The road to repeal is more complex than Trump acknowledged on the campaign trail. The law is baked into the health care system, touching every American’s life and a fifth of the economy.

But with the Republican sweep of both the executive and legislative branches, expectations for big and bold action are high.

“It’s pretty high on our agenda as you know,” Senate Majority Leader Mitch McConnell said on Wednesday. “I would be shocked if we didn’t move forward and keep our commitment to the American people.”

Democratic aides on Capitol Hill said it was too early to have concrete plans but that defending Obamacare was a top goal. The law brought uninsurance rates to record lows, and many people have gotten financial help to get covered.

“Sen. Schumer and Senate Democrats are interested in ways to improve the Affordable Care Act. But we will fight tooth and nail against any attempt to repeal it,” a senior Senate Democratic aide told POLITICO, referring to incoming Minority Leader Chuck Schumer.

But Trump, if he chooses, could make his mark immediately. He could loosen requirements, for instance by exempting more people from the individual mandate to buy insurance. The new administration could also cut off funds for outreach and enrollment assistance for Obamacare plans, just at the peak busy days at the end of the 2017 sign-up season.

The Trump Justice Department could also stop fighting the lawsuit the Republican House brought against the Obama administration, seeking to shut off subsidies that help pay low-income people’s doctors bills. If the House wins, those payments would dry up — sticking the insurance plans with the bills. If the subsidies stop, insurance companies would have the right to drop out of the Obamacare markets almost immediately, which could lead to the collapse of the exchanges.

Or Trump could work with GOP lawmakers to siphon funding that was supposed to help insurers get through the first risky years of Obamacare — funds that Congressional Republicans have already limited.

“You can change regulations almost immediately to give the power back to states to give them choice,” said Sen. John Barrasso (R-Wyo.), an orthopedic surgeon, who is likely to be a key Senate leader on Obamacare repeal. He was one of several lawmakers and Trump advisers who called for some kind of transition or phase-out period to help people who would be losing coverage.

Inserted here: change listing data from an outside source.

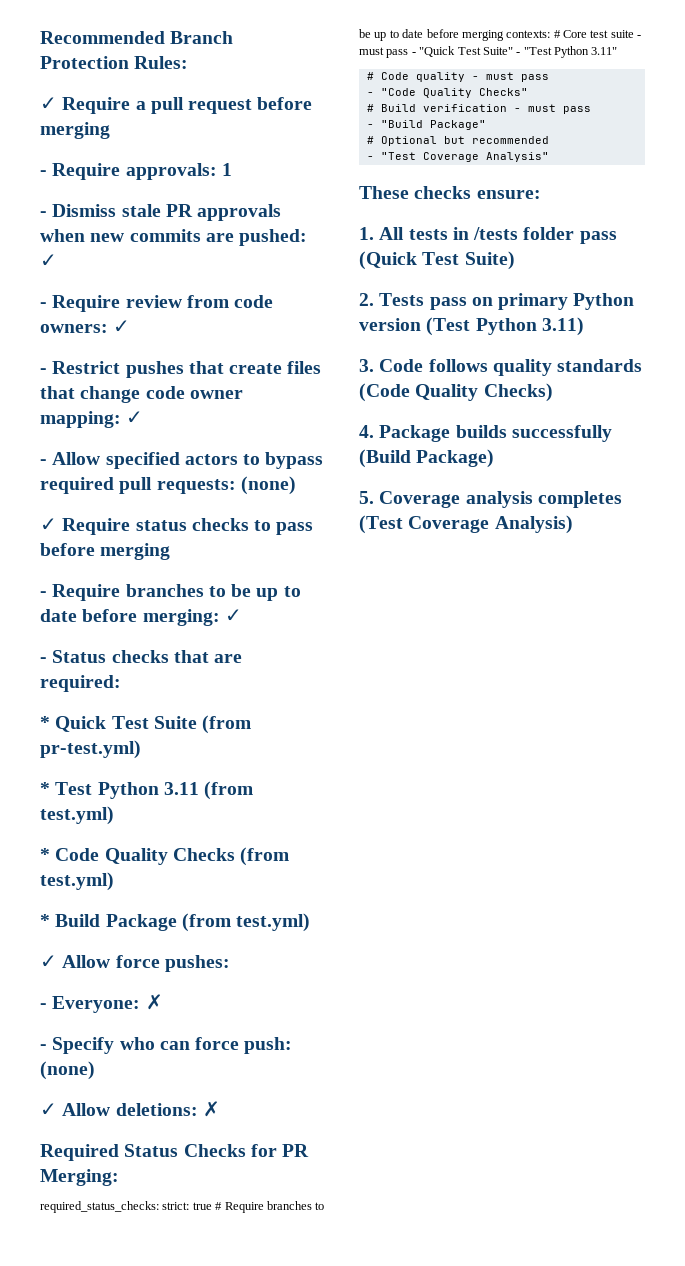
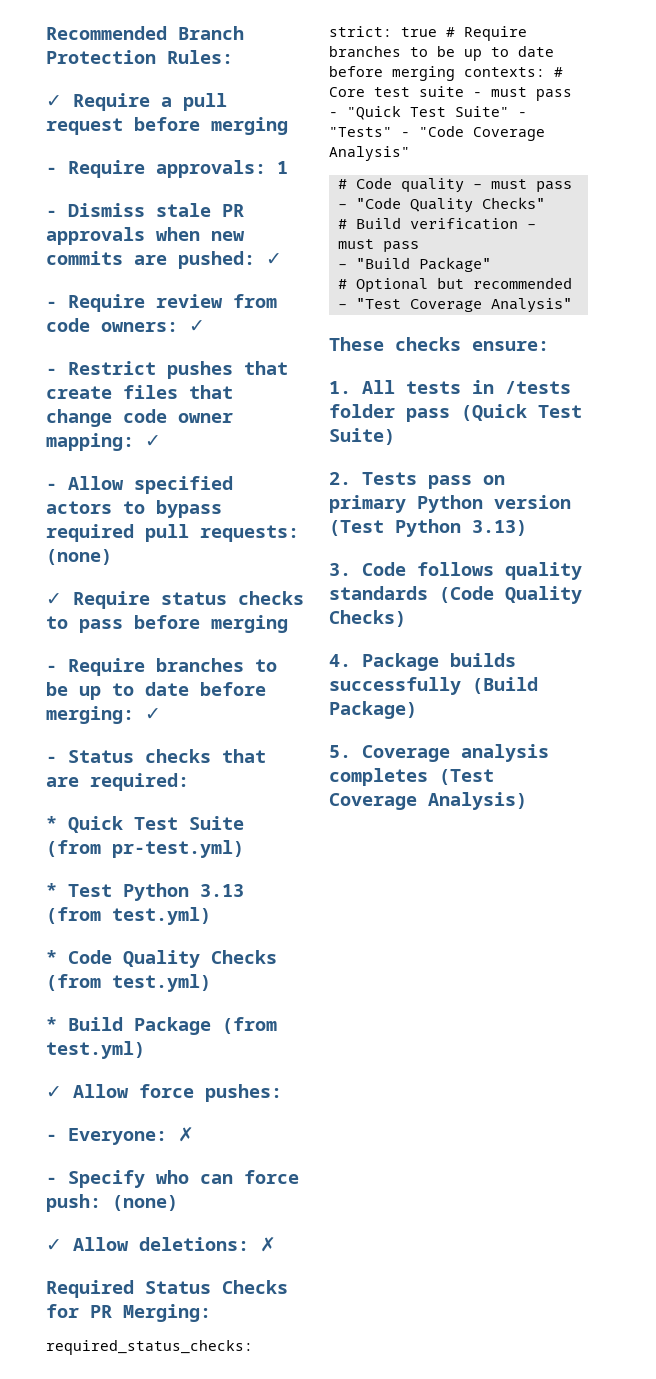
- * Test Python 3.11 (from test.yml)
+ * Test Python 3.13 (from test.yml)
- required_status_checks: strict: true # Require branches to be up to date before merging contexts: # Core test suite - must pass - "Quick Test Suite" - "Test Python 3.11"
+ required_status_checks: strict: true # Require branches to be up to date before merging contexts: # Core test suite - must pass - "Quick Test Suite" - "Tests" - "Code Coverage Analysis"
- 2. Tests pass on primary Python version (Test Python 3.11)
+ 2. Tests pass on primary Python version (Test Python 3.13)

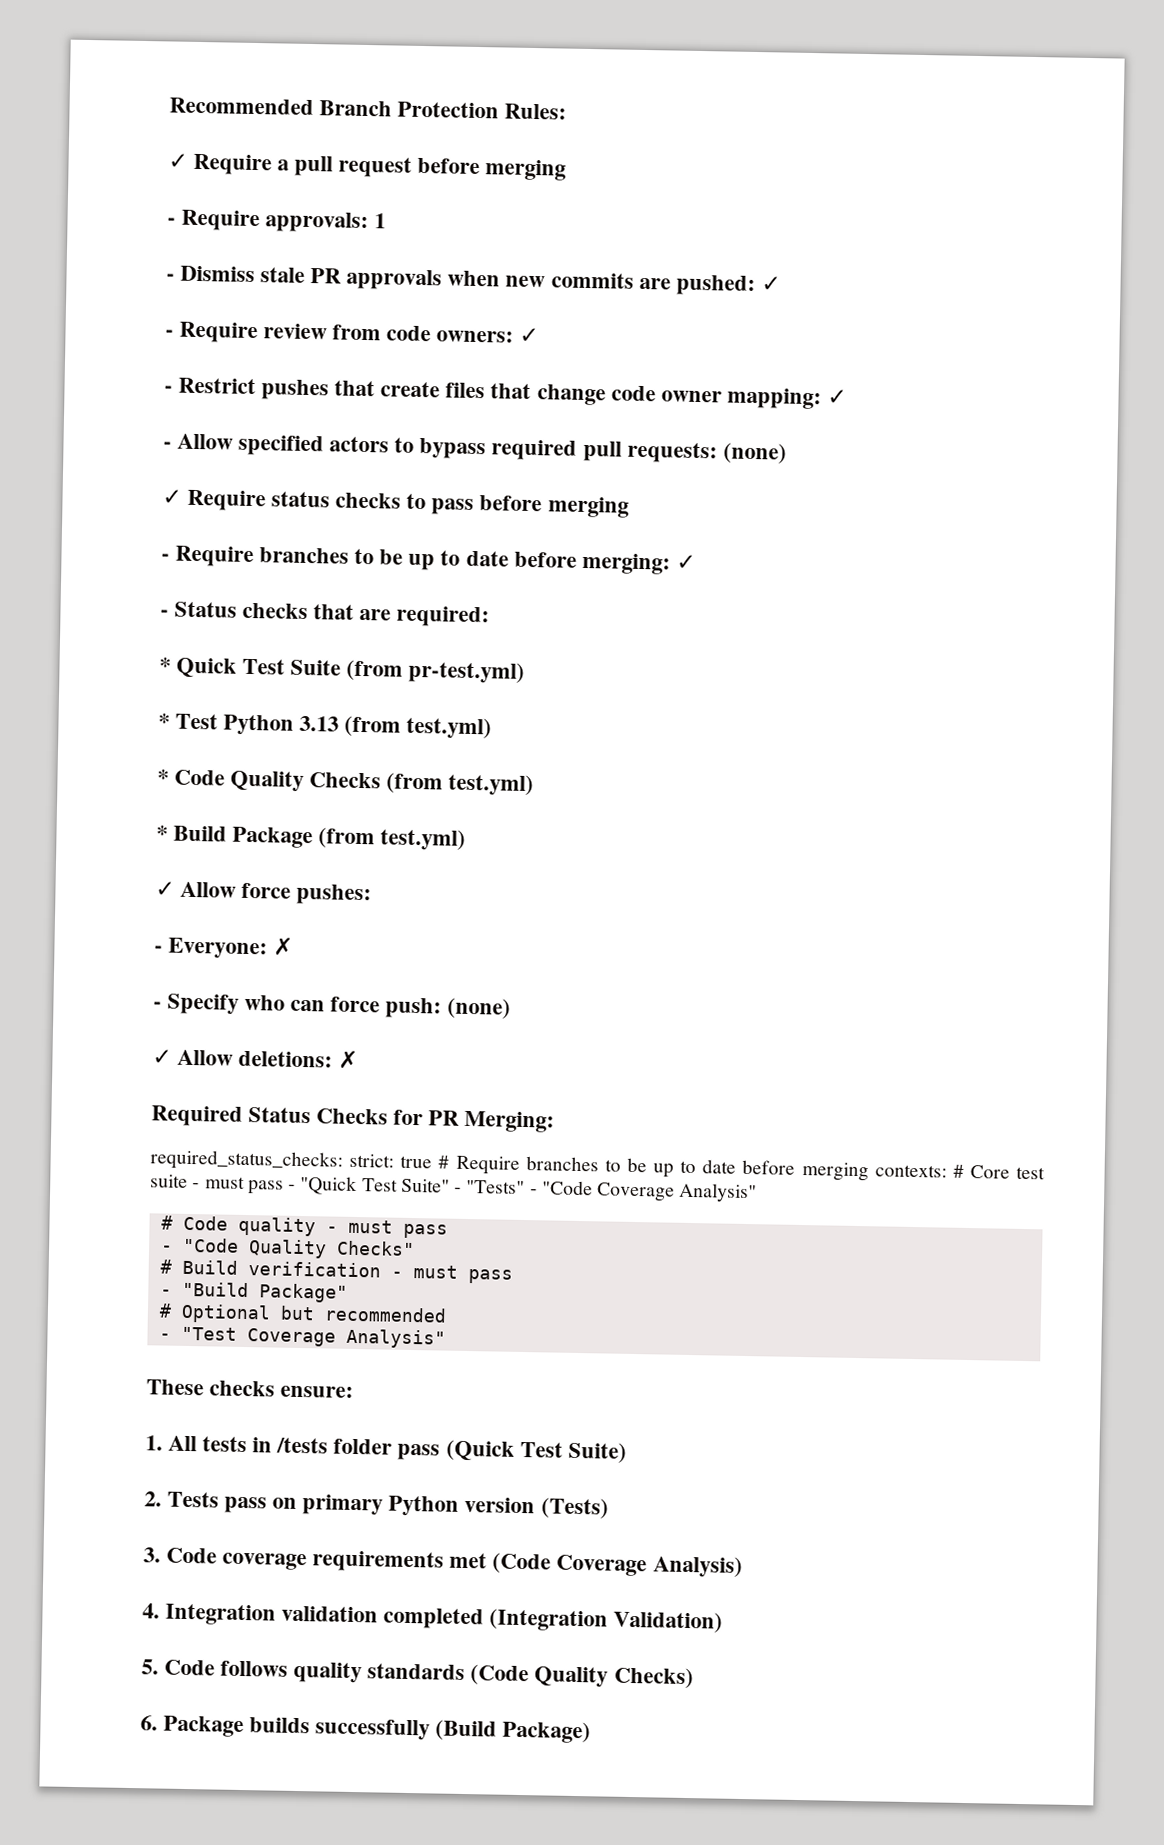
- 2. Tests pass on primary Python version (Test Python 3.13)
+ 2. Tests pass on primary Python version (Tests)
- 3. Code follows quality standards (Code Quality Checks)
+ 3. Code coverage requirements met (Code Coverage Analysis)
+ 4. Integration validation completed (Integration Validation)
+ 5. Code follows quality standards (Code Quality Checks)
- 4. Package builds successfully (Build Package)
+ 6. Package builds successfully (Build Package)
- 5. Coverage analysis completes (Test Coverage Analysis)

Republicans can’t repeal the law straight away because Democrats will still hold enough Senate seats to mount a filibuster. But over the longer term, Republicans can kill enough of the measure to make it essentially moot. And Trump could undermine the ACA in multiple ways upon taking office because the law gave so much discretion to the HHS secretary.

A Republican Congress could also siphon Obamacare funding to insurers. Lawmakers already blocked some payments meant to offset their financial risk the health plans took on in the uncertain new markets. That’s one reason the insurers raised premiums this year, to make up for anticipated payments that never materialized.

All that has rattled health care industry groups, who did not expect Trump’s triumph and who have spent the last six years adjusting to Obamacare.

“I’ve got clients freaking out a little bit. It’s just the unknown,” said one veteran health care lobbyist, noting that pre-Election Day briefings were typically dominated by gaming out a Clinton administration.

Whether through regulation or legislation, there are risks to taking down Obamacare.

Dismantling an exceedingly complex law that has become baked into the health care system is going to be much more complex than Trump acknowledged on the campaign trail. It would add uncertainty and frustration to the insurance companies running Obamacare plans.

“For the last four years every problem of the health care system has been blamed on Obamacare,” said Tim Jost, a legal expert and strong supporter of the law. “From here on out it’s going to be blamed on Trumpcare — and we’ll see how that works out.”

Trump has provided few details about his health care replacement proposals. He has used some of the same phrases and big picture concepts as congressional Republicans, but with so little detail, it’s difficult to say how his ideas meld with those on the Hill.

“Anybody that says they know what’s going to happen now is smoking something excluded from Part D coverage,” said John Gorman, an insurance consultant. (Part D covers legal prescription drugs.)

Republicans may try to thread the needle between voter demands and massive health industry disruption by taking an early vote on Obamacare repeal – symbolic, given the Democratic filibuster — to show voters they will live up to their promise, and then build in time for a transition.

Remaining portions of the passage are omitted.